- Date: May 26, 2021
- Author: Clay Bolt
Close your eyes and imagine that your looking out across vast undulating waves on an ocean of grass. As the waves approach, each divides and dances around you before moving on. As they draw nearer the sound of their approach, like wind in a sail, envelopes you.
The softness of the moment is pierced only by the surprisingly loud “tee-tie-toe-tiddleum” of a western meadowlark. You search for the bird, certain that it is nearby, only to recognize its stocky silhouette in the distance, perching on sagebrush the color of a crisp one-dollar bill. Then, there is a sudden hush. The steady chirp of crickets obscured within the darkness of the vegetation below is the only remaining indication of animal life. This is a peek-a-boo landscape.

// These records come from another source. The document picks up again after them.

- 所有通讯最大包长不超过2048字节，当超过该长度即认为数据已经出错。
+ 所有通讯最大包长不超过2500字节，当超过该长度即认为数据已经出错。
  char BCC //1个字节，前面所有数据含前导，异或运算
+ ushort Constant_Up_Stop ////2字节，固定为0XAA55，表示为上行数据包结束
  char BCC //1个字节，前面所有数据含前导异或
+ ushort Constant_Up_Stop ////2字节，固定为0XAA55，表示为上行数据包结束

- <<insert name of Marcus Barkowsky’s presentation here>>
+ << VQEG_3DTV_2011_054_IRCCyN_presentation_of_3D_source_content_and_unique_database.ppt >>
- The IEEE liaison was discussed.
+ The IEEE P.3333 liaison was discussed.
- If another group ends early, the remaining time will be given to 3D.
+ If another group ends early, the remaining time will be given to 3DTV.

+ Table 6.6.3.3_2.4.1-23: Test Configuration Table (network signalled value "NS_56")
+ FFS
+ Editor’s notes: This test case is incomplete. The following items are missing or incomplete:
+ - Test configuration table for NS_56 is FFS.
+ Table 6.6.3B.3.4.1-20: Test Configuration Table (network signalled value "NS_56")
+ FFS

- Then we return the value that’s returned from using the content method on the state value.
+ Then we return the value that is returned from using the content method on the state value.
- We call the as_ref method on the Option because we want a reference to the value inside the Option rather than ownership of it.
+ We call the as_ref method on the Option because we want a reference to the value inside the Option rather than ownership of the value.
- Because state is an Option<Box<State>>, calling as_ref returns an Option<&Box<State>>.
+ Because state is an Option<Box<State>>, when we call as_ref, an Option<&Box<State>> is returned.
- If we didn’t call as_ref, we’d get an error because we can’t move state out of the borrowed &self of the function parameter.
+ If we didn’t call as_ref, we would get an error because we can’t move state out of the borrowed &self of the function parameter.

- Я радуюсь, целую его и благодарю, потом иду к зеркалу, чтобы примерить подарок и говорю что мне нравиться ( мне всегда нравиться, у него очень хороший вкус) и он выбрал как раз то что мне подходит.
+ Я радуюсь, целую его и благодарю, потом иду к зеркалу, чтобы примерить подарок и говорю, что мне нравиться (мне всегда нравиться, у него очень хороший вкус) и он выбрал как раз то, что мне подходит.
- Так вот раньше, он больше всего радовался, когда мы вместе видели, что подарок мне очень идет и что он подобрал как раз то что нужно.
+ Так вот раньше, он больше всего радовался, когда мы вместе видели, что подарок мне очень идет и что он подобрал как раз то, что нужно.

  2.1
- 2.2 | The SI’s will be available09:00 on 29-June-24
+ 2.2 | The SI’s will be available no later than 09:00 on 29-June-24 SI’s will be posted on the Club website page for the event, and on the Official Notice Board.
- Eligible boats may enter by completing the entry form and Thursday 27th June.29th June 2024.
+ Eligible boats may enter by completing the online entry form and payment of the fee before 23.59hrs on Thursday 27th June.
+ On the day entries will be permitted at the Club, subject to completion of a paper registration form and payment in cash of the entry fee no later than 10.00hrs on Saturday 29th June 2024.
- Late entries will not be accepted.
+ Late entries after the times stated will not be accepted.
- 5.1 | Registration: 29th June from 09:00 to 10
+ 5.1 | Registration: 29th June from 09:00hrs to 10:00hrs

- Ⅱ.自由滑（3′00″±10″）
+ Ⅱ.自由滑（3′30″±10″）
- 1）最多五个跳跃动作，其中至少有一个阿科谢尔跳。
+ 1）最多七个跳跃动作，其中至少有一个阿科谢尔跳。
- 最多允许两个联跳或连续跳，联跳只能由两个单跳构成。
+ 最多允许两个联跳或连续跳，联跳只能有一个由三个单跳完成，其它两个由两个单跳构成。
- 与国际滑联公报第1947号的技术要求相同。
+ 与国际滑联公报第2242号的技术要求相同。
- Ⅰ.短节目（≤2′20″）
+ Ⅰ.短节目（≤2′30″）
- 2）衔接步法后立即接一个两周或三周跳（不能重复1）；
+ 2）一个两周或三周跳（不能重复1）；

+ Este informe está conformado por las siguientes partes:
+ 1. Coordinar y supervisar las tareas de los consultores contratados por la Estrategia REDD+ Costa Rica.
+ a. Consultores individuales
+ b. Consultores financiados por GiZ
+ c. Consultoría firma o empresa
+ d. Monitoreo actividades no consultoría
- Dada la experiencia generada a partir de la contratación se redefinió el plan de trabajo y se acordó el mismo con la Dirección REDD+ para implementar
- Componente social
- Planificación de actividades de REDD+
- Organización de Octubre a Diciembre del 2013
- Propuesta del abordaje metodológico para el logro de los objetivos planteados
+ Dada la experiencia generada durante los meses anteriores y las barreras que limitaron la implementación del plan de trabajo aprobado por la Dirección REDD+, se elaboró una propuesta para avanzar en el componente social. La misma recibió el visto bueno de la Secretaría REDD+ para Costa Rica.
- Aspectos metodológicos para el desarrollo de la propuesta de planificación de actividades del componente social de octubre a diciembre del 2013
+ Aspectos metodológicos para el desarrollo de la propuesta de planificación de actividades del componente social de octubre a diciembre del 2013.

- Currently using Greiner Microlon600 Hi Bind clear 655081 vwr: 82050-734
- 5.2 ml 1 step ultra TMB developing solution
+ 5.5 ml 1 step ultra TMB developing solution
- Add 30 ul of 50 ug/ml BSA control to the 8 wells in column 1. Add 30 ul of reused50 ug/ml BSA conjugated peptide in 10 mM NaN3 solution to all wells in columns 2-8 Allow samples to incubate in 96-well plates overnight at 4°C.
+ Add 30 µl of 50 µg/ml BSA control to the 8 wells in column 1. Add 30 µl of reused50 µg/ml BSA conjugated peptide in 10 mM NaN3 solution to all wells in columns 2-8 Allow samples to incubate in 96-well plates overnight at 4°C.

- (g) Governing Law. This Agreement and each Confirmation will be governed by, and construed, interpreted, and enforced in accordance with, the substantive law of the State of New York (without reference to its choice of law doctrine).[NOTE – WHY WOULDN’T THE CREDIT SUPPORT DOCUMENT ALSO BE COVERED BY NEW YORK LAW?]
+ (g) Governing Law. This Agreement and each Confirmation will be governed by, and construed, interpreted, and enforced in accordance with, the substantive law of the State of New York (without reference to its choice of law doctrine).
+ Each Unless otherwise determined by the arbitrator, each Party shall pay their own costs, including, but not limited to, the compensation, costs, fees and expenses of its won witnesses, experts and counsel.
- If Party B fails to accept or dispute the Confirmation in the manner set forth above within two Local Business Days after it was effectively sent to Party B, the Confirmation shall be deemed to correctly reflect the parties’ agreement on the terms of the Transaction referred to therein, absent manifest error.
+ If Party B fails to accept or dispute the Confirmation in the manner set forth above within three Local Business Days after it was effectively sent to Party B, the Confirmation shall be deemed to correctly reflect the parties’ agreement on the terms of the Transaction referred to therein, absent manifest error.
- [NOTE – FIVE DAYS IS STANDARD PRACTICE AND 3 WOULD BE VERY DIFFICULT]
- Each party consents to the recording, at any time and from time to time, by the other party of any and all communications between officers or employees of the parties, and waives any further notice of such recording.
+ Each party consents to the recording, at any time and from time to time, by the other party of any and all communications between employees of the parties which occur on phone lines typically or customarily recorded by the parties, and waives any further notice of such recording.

Grasslands, along with other types of rangelands, are secretive places demanding patience. There have been many attempts to describe them over the years: prairie, shrubland, llano, rangeland, steppe, savannah, veld, cerrado, and plains are but a few. They are found on every continent except Antartica and set the stage for many of the world’s most spectacular wildlife gatherings and migrations. Humanity arose from the grasslands, and many of the plants and animals found within these unique biomes are found nowhere else on Earth.
Like a body of water punctuated by a jumping fish, the casual observer may be offered glimpses of the life within grasslands, but to dive beneath the surface requires dedication. Even with careful observation it can be challenging to get to the root of some of the most important functions that they provide. Improved air quality, water filtration, and carbon sequestration are all gifts that healthy grasslands and other types of rangelands provide to us at no cost. But these benefits only occur if these ecosystems are allowed to function properly. Each year the pressures of a growing population make these benefits increasingly more difficult to produce.
Around the world, rangelands of all types are threatened by agricultural expansion and development. A prime example can be found within the U.S. Great Plains. Since 2009 these grasslands have lost 33 million acres of grassland to plow-up for row crop agriculture, which equates to half the size of Colorado. Although rangelands comprise a large percentage of the planet’s total land area, less than 10% are protected, and climate change compounds the impacts on these landscapes. The conversion and degradation of grassland habitats reduces their ability to maintain healthy habitats for wildlife and clean air and water for people.
Until now, grasslands have rarely been a target of international conservation agendas. Just 10% of national climate plans (as part of the Paris Climate Agreement) include references to grasslands; comparatively 70% include references to forests. Although they provide key habitat for wildlife and critical ecosystem services, part of the reason they have been undervalued is that we have not invested the necessary resources to calculate their benefits to people and nature.
The Rangelands Atlas fills part of that void. The atlas has been jointly published by WWF, the International Livestock Research Institute (ILRI), the International Union for the Conservation of Nature (IUCN), the Food and Agriculature Organization of the United Nations (FAO), UN Environment Programme (UNEP) and the International Land Coalition (ILC). It will serve as a starting point for gathering more detailed data on the exact ecosystem services and economic and social benefits that rangelands deliver to people and nature.